Au IXe siècle, la comté de Bourgogne était encore remplie de fées, fada, femmes des faids, druides de la seconde classe, de déesses maires, de dames blanches ou vertes, etc. Il ne faut point se jouer de ces dames, de quelque couleur qu'elles soient. L'histoire suivante ne le prouve que trop.
Près du village de Goux, situé à une lieue de Dole, est une fontaine qui dut être célèbre sous les druides, et que plus tard les romains consacrèrent à Diane. On voit encore, à quelques pas de cette fontaine, une colonne de granit égyptien et des fragments de mosaïque.
Mathieu de Goux, qui vivait dans le IXe siècle, se moquait des apparitions, des fées, des lutins, et surtout d'une méchante vouivre habituée à venir boire toutes les nuits à la fontaine du château.
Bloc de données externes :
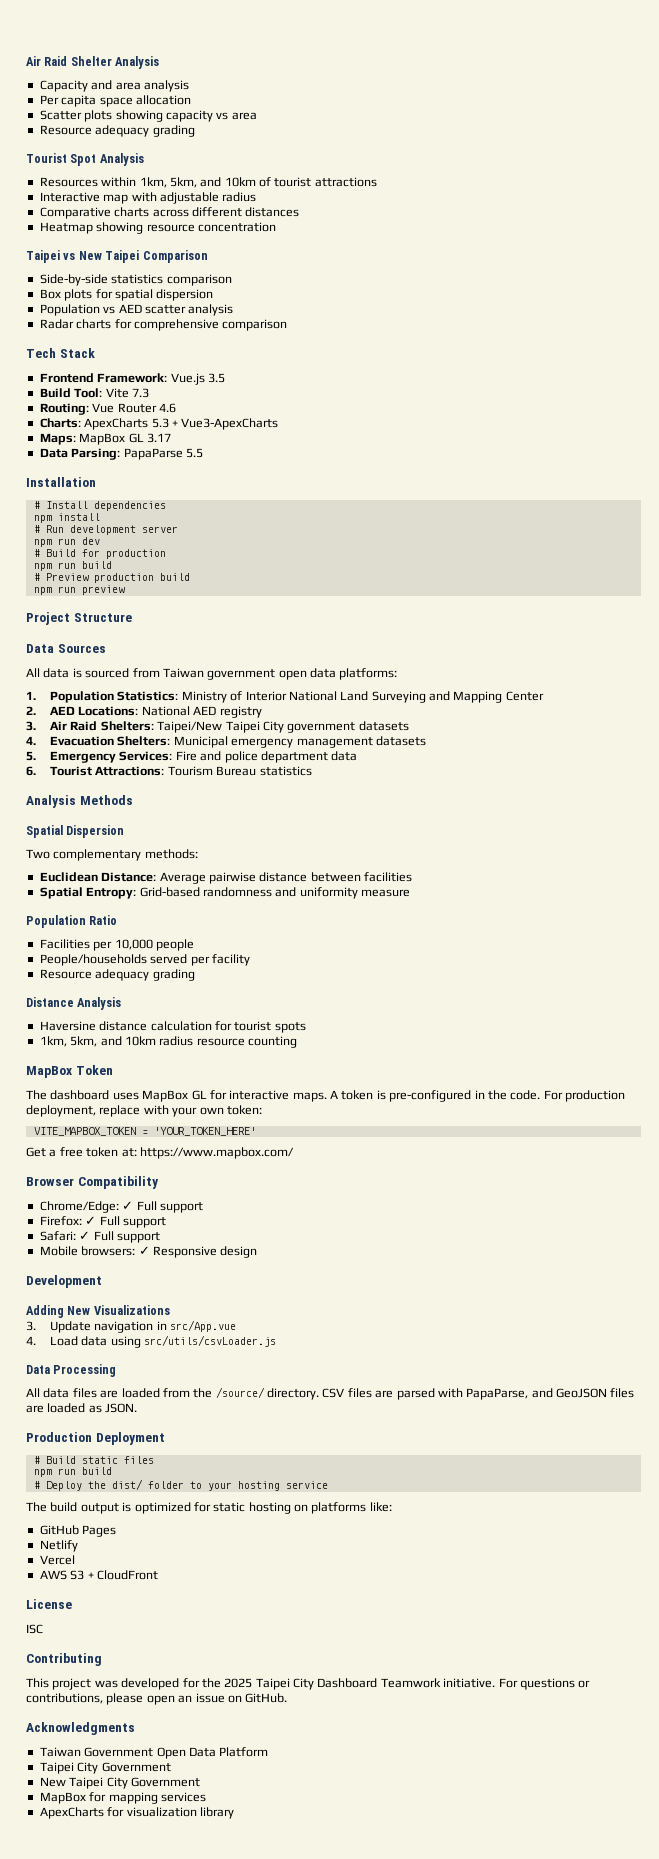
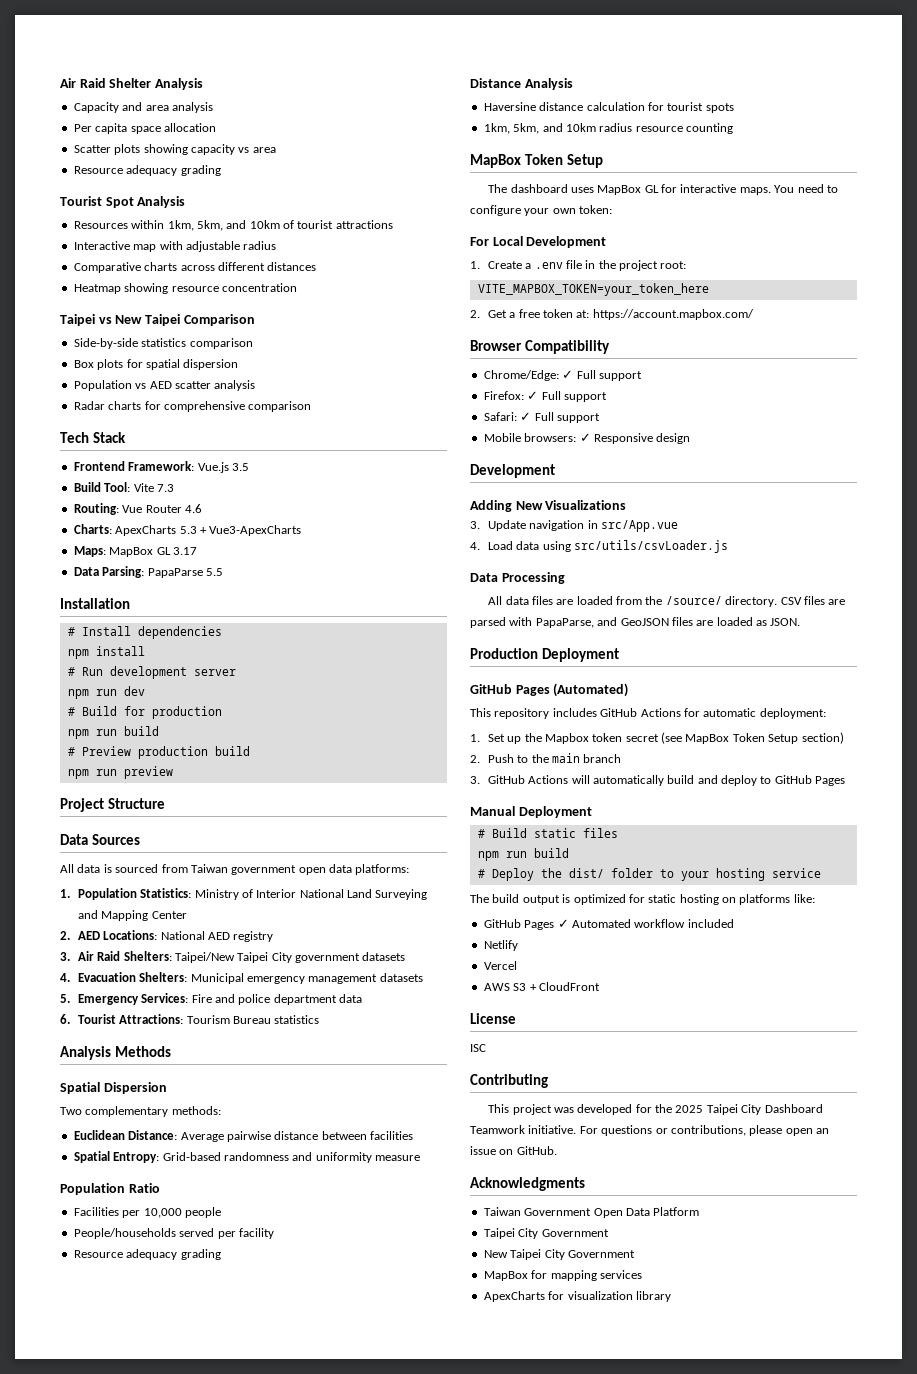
  1km, 5km, and 10km radius resource counting
- MapBox Token
+ MapBox Token Setup
- A token is pre-configured in the code. For production deployment, replace with your own token:
- VITE_MAPBOX_TOKEN = 'YOUR_TOKEN_HERE'
- Get a free token at: https://www.mapbox.com/
+ You need to configure your own token:
+ For Local Development
+ 1. Create a .env file in the project root:
+ VITE_MAPBOX_TOKEN=your_token_here
+ 2. Get a free token at: https://account.mapbox.com/
+ GitHub Pages (Automated)
+ This repository includes GitHub Actions for automatic deployment:
+ 1. Set up the Mapbox token secret (see MapBox Token Setup section)
+ 2. Push to the main branch
+ 3. GitHub Actions will automatically build and deploy to GitHub Pages
+ Manual Deployment
- GitHub Pages
+ GitHub Pages ✓ Automated workflow included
Son chapelain avait prédit que le diable finirait par jouer quelque mauvais tour à cet incrédule. Cette prédiction ne tarda point à s'accomplir. Un soir que le sire de Goux traversait la forêt de Chaux, il aperçut tout-à-coup un palais magnifique éclairé par plus de mille cierges. Ce château retentissait de cris de joie et de sons harmonieux. Le palefroi du chevalier prit le galop et ne s'arrêta qu'au pied d'un perron de marbre. Des jeunes filles reçurent Mathieu avec une grâce charmante et le conduisirent vers une dame qui effaçait en beauté toutes les nymphes de sa cour. Cette reine ou cette fée parut ravie de le voir et lui fit le plus doux accueil. Le preux en outre était ébloui du faste de ce pompeux séjour. Il n'apercevait que dorures, meubles rares, précieux tapis. Le sire de Goux et la dame soupèrent tête-à-tête, mangèrent à la même assiette et burent au même verre. La fée montrait beaucoup d'esprit et ne cessait d'agacer son jeune convive. Elle lui servait les meilleurs morceaux et lui versait les vins les plus exquis. Mais plus il mangeait et buvait, plus il avait faim et soif. On eut dit que ces mets et ces vins délicieux n'étaient que du vent. Mathieu, à la fin, eut honte de montrer un tel appétit. Il quitta la table, et, pour comble de félicité, la belle inconnue ne se montra point trop sévère. On leur apprêta un lit somptueux. Mais au point du jour, la faim, le froid et une odeur infecte réveillèrent le chevalier. Quelle fut sa surprise de se trouver sur un fumier nez à nez avec une vieille sorcière déterrée, que l'on avait pendue depuis plus de six semaines pour avoir fait maigrir un père bernardin, qui mourut de frayeur parce qu'il ne pesait plus que 270 livres.